** Opening Provided records block **

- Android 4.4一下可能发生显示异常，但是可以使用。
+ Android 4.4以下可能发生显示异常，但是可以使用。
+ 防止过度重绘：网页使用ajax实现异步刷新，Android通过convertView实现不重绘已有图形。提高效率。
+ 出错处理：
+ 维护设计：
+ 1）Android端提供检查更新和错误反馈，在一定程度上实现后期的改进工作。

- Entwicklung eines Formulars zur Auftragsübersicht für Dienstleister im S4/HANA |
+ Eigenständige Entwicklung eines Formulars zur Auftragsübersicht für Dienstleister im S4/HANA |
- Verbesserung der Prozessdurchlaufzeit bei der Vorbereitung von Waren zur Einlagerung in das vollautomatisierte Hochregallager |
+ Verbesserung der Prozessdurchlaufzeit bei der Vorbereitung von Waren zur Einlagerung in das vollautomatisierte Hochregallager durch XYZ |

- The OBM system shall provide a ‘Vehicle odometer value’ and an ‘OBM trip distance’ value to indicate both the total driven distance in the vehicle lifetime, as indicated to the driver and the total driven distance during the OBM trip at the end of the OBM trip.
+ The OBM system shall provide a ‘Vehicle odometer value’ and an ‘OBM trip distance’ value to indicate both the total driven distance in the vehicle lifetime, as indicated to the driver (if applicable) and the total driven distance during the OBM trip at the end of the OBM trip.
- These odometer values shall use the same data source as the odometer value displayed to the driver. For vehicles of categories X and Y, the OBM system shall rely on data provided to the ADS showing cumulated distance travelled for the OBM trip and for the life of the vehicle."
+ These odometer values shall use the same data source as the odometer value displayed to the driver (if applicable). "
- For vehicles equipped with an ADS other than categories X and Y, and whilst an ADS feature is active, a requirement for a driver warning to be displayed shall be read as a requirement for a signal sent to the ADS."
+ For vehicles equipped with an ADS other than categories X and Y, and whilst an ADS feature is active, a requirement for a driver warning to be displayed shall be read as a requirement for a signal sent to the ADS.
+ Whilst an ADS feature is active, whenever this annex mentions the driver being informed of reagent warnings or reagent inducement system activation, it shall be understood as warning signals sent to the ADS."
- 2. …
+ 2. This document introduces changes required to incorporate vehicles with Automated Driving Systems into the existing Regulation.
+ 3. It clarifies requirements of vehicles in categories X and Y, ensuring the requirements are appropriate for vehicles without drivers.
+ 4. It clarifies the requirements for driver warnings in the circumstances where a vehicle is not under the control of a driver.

** Closing Provided records block **

Description of the task. I'd like an exact copy of the lines above, from the very first one through the line that contains "(if applicable) and", with nothing else added.

Exercise solution.
- Android 4.4一下可能发生显示异常，但是可以使用。
+ Android 4.4以下可能发生显示异常，但是可以使用。
+ 防止过度重绘：网页使用ajax实现异步刷新，Android通过convertView实现不重绘已有图形。提高效率。
+ 出错处理：
+ 维护设计：
+ 1）Android端提供检查更新和错误反馈，在一定程度上实现后期的改进工作。

- Entwicklung eines Formulars zur Auftragsübersicht für Dienstleister im S4/HANA |
+ Eigenständige Entwicklung eines Formulars zur Auftragsübersicht für Dienstleister im S4/HANA |
- Verbesserung der Prozessdurchlaufzeit bei der Vorbereitung von Waren zur Einlagerung in das vollautomatisierte Hochregallager |
+ Verbesserung der Prozessdurchlaufzeit bei der Vorbereitung von Waren zur Einlagerung in das vollautomatisierte Hochregallager durch XYZ |

- The OBM system shall provide a ‘Vehicle odometer value’ and an ‘OBM trip distance’ value to indicate both the total driven distance in the vehicle lifetime, as indicated to the driver and the total driven distance during the OBM trip at the end of the OBM trip.
+ The OBM system shall provide a ‘Vehicle odometer value’ and an ‘OBM trip distance’ value to indicate both the total driven distance in the vehicle lifetime, as indicated to the driver (if applicable) and the total driven distance during the OBM trip at the end of the OBM trip.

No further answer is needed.